* Input data:
▼

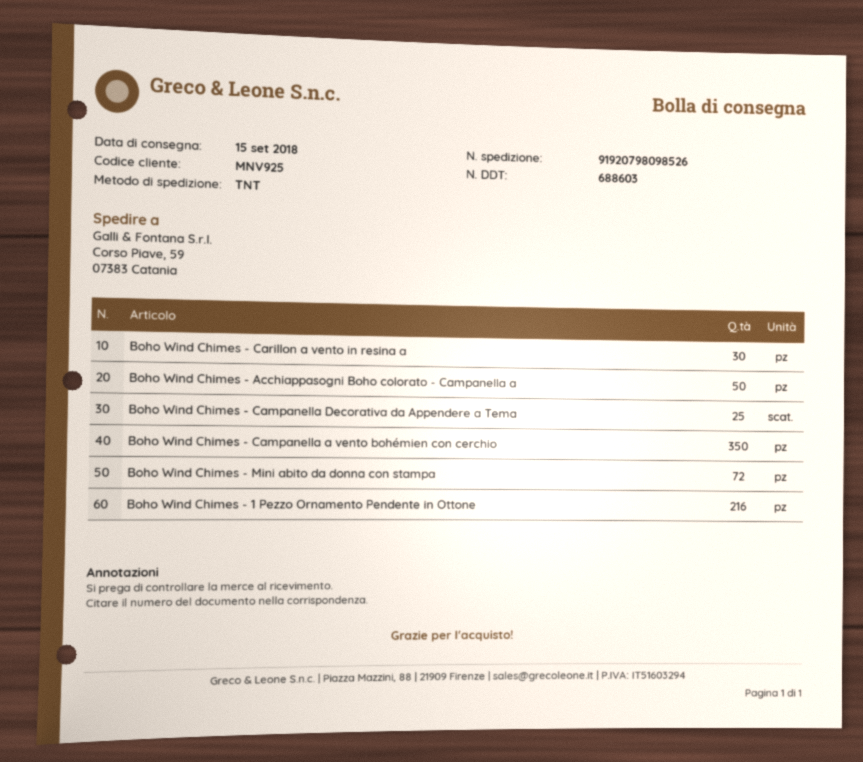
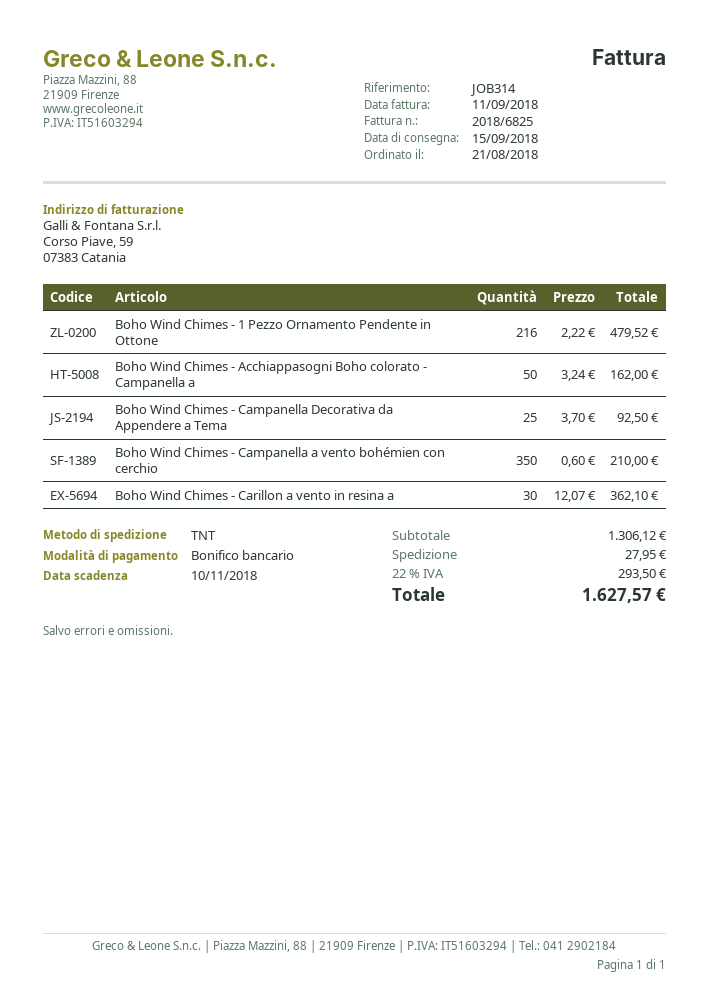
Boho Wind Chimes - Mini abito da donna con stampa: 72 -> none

▲
▼

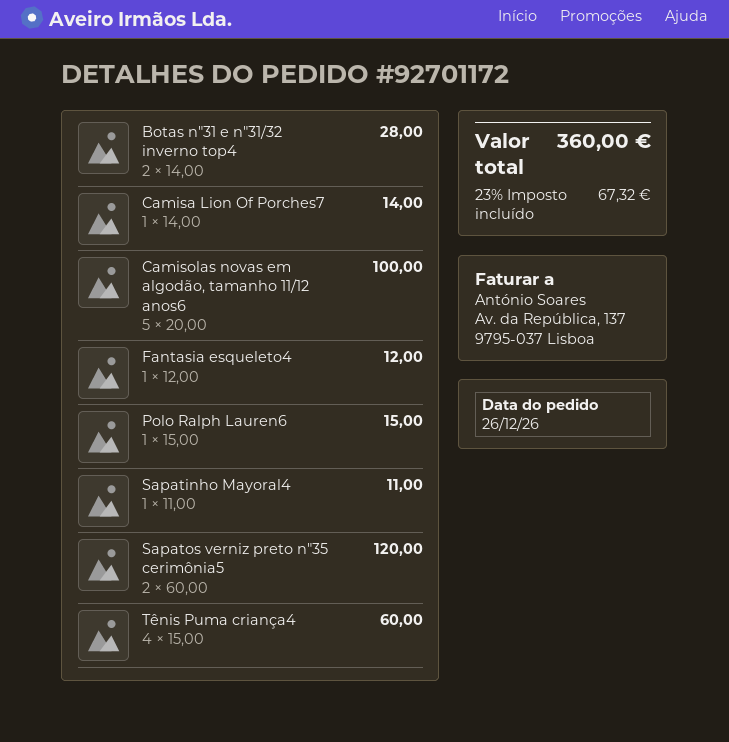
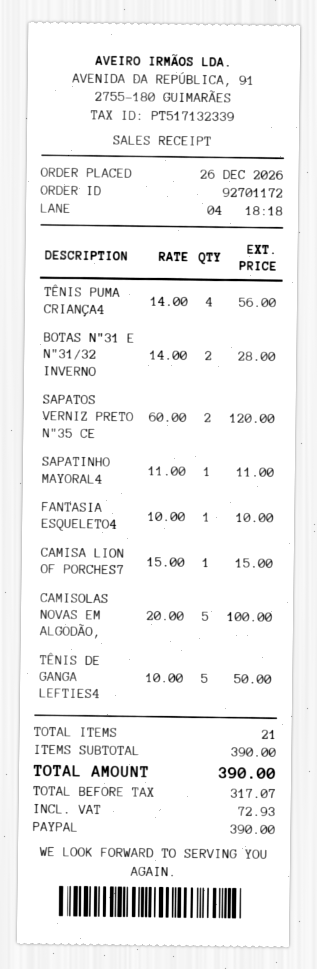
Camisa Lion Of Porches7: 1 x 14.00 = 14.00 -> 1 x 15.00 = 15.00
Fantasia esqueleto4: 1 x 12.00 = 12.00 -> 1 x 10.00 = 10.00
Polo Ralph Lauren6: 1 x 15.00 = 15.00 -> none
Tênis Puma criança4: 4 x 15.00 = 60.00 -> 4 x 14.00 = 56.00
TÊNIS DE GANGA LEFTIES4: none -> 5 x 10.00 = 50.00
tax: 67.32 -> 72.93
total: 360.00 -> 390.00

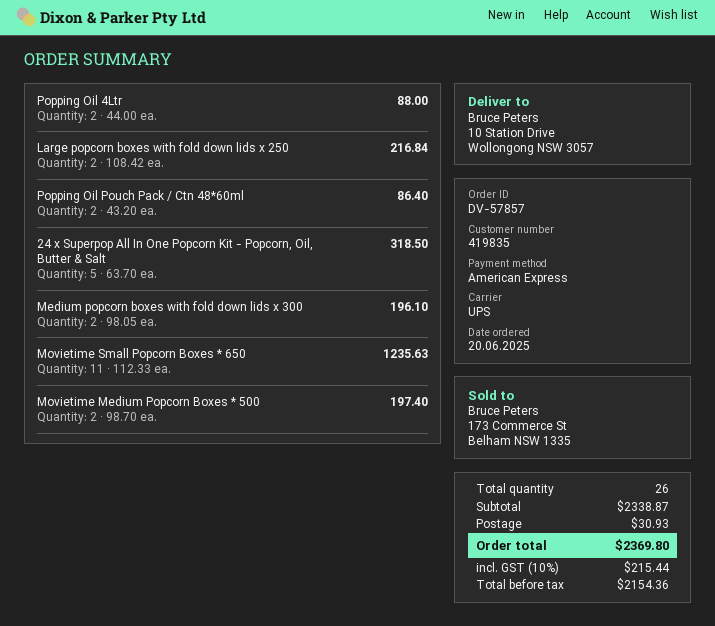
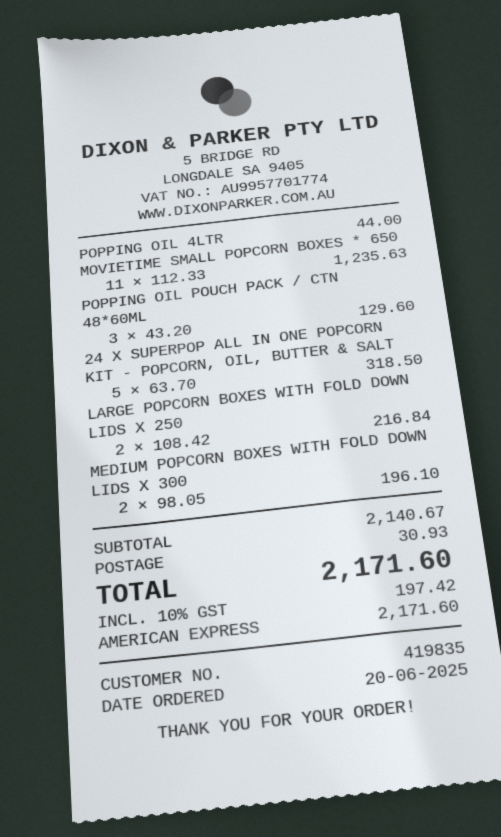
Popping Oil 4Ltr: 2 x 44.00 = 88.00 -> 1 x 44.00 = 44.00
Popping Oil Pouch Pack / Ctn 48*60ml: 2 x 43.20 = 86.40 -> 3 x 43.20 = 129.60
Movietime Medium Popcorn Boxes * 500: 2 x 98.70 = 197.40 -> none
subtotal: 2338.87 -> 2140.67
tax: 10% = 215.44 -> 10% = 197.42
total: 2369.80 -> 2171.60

▲
▼

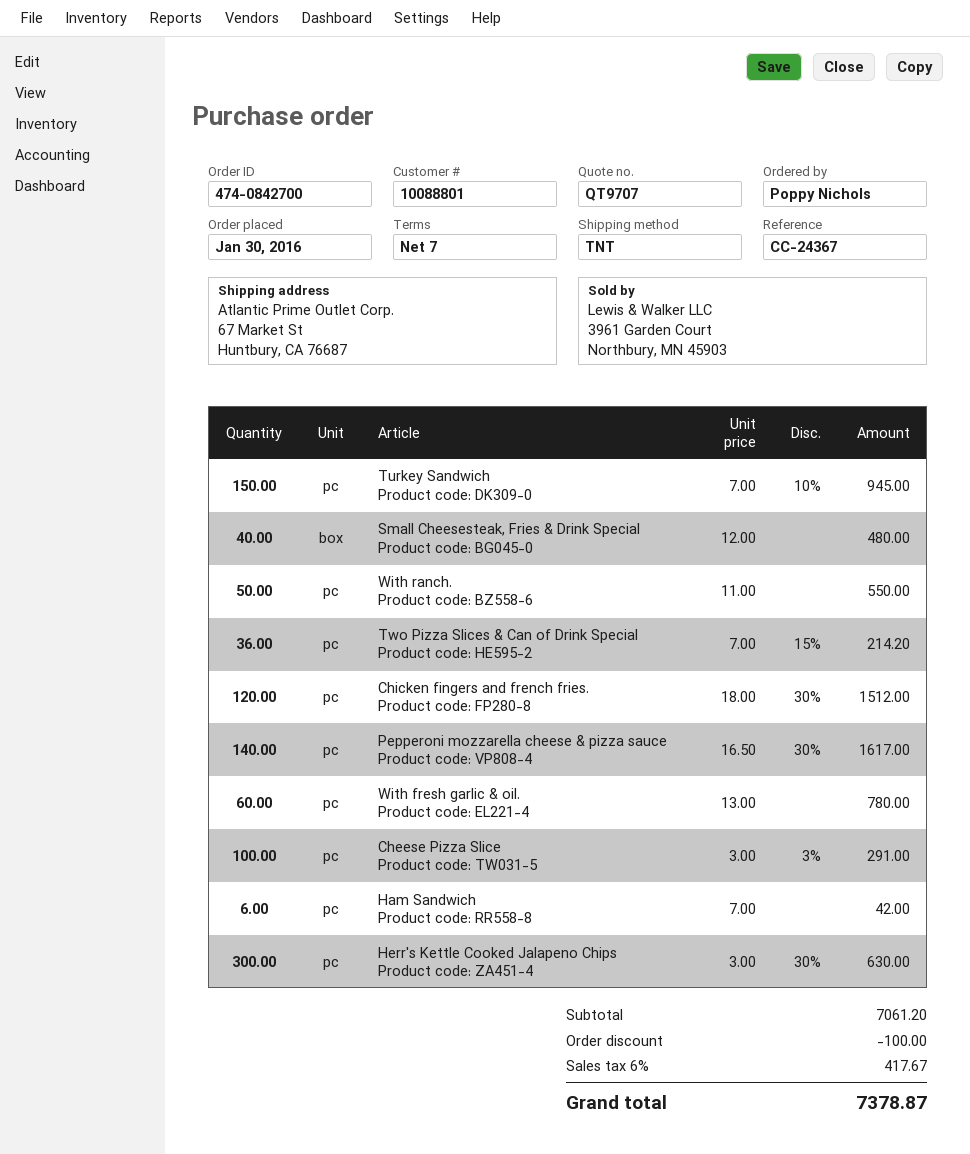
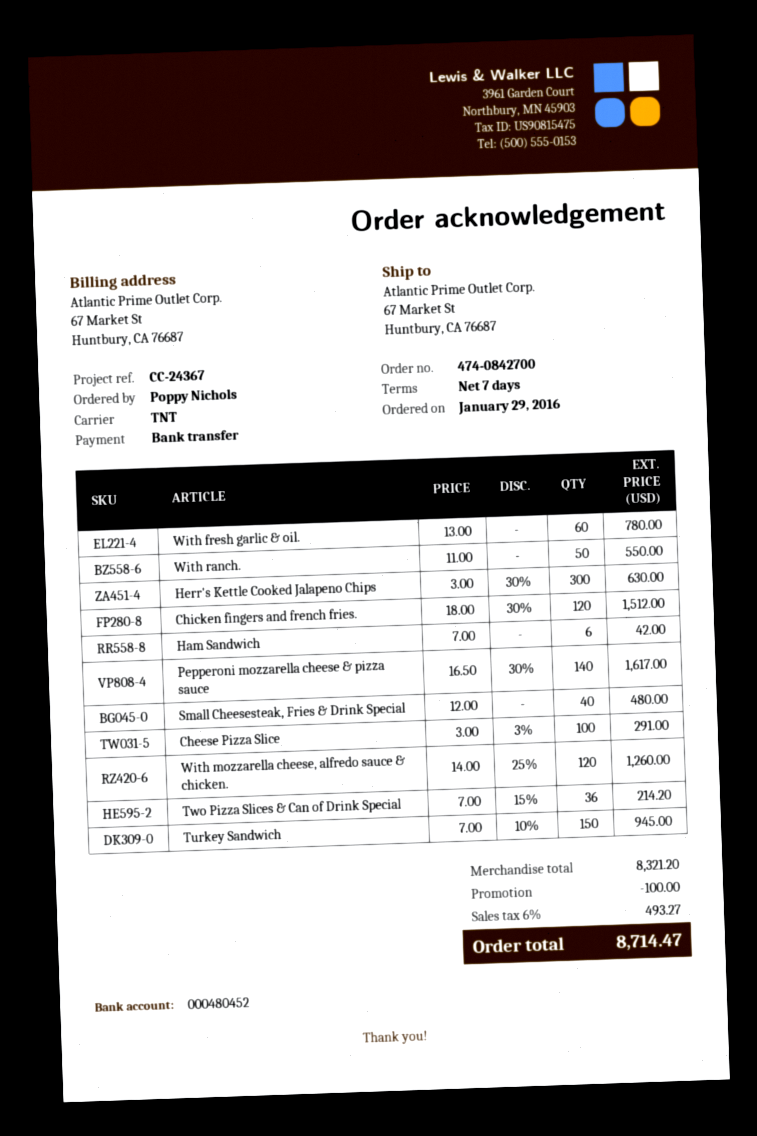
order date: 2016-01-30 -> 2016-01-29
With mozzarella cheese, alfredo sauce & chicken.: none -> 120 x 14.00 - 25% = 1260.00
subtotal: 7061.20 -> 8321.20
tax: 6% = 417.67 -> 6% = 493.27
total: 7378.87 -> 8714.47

▲

* Work required:
Pick out every line above that contains the word "none" and copy it.

* Answer below:
Boho Wind Chimes - Mini abito da donna con stampa: 72 -> none
Polo Ralph Lauren6: 1 x 15.00 = 15.00 -> none
TÊNIS DE GANGA LEFTIES4: none -> 5 x 10.00 = 50.00
Movietime Medium Popcorn Boxes * 500: 2 x 98.70 = 197.40 -> none
With mozzarella cheese, alfredo sauce & chicken.: none -> 120 x 14.00 - 25% = 1260.00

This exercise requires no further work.